*** Opening Material provided ***

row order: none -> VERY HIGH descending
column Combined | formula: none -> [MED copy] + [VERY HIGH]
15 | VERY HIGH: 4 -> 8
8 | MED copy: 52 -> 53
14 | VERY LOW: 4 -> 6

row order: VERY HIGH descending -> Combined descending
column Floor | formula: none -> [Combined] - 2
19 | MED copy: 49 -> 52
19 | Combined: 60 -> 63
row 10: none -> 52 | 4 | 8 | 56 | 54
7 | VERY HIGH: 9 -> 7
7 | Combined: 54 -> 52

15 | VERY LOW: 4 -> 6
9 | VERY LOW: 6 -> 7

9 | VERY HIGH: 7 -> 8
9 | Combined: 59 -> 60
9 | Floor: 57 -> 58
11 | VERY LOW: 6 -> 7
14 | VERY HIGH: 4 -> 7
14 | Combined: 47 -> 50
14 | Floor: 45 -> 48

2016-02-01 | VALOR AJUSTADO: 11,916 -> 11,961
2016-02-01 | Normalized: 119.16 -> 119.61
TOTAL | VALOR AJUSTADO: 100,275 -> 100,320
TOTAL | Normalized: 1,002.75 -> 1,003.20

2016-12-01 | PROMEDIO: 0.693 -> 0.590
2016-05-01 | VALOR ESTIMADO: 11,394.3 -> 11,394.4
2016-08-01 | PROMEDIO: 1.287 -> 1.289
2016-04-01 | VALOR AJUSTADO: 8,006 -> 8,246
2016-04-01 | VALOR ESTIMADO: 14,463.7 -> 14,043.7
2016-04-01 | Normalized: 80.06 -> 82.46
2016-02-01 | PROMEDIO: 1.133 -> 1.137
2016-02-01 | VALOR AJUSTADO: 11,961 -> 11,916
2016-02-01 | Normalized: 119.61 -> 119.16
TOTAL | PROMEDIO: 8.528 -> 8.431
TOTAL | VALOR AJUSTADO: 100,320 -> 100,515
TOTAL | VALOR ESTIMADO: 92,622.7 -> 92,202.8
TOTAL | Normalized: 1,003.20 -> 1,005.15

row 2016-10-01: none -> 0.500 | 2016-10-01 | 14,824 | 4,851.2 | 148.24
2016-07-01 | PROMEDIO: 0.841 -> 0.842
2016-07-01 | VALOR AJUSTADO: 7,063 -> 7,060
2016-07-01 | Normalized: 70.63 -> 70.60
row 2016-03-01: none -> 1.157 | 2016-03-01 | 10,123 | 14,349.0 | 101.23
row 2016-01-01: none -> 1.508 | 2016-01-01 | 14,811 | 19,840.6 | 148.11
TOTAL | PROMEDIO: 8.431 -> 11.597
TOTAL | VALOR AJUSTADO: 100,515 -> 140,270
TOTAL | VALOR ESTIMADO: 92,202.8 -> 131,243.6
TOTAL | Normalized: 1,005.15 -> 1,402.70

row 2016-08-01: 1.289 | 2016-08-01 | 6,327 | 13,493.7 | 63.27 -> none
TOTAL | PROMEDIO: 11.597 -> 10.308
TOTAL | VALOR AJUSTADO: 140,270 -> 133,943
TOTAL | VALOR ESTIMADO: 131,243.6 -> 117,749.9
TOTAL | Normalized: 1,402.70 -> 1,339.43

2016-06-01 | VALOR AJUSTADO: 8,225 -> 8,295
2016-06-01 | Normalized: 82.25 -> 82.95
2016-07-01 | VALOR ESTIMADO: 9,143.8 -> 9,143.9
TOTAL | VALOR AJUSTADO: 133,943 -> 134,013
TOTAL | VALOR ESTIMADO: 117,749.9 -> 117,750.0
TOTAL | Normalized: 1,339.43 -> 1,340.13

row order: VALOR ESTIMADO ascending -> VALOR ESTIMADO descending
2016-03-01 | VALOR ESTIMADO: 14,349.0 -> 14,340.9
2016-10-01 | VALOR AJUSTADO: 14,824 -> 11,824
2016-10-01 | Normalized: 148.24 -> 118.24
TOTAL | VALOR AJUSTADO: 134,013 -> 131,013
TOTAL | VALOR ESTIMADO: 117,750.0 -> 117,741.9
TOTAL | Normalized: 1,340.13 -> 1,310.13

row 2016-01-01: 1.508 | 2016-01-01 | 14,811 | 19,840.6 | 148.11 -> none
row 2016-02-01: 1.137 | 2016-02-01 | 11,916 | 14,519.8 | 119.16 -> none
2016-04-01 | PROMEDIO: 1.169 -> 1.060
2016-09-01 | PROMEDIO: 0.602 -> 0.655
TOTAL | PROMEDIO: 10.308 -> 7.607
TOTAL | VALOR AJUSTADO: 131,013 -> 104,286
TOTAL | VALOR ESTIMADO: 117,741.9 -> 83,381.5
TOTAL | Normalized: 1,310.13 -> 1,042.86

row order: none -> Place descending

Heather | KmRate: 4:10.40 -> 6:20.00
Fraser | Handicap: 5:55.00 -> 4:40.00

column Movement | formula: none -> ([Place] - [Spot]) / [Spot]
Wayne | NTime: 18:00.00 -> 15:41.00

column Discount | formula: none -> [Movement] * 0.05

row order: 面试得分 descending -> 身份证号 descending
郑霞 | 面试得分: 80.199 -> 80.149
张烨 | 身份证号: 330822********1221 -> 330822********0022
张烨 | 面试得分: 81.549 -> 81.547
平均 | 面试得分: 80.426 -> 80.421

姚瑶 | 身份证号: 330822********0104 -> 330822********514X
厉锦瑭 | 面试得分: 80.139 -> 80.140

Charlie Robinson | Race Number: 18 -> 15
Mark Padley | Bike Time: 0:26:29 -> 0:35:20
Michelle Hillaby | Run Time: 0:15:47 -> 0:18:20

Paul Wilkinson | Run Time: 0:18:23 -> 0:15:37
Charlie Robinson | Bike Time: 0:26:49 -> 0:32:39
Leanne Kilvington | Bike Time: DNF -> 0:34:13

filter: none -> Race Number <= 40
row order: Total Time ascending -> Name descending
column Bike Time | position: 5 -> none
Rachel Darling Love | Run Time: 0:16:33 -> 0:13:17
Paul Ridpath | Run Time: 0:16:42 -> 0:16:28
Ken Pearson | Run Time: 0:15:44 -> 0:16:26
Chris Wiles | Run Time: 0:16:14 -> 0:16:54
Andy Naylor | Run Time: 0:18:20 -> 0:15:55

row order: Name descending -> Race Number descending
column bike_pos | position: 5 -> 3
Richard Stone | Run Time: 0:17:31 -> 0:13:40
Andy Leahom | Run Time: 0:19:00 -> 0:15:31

*** Closing Material provided ***

The lines to extract from the data above begin with the line containing "TOTAL | VALOR ESTIMADO: 131,243.6" and end with the line containing "TOTAL | VALOR ESTIMADO: 117,749.9". Extract them exactly, including both.

TOTAL | VALOR ESTIMADO: 131,243.6 -> 117,749.9
TOTAL | Normalized: 1,402.70 -> 1,339.43

2016-06-01 | VALOR AJUSTADO: 8,225 -> 8,295
2016-06-01 | Normalized: 82.25 -> 82.95
2016-07-01 | VALOR ESTIMADO: 9,143.8 -> 9,143.9
TOTAL | VALOR AJUSTADO: 133,943 -> 134,013
TOTAL | VALOR ESTIMADO: 117,749.9 -> 117,750.0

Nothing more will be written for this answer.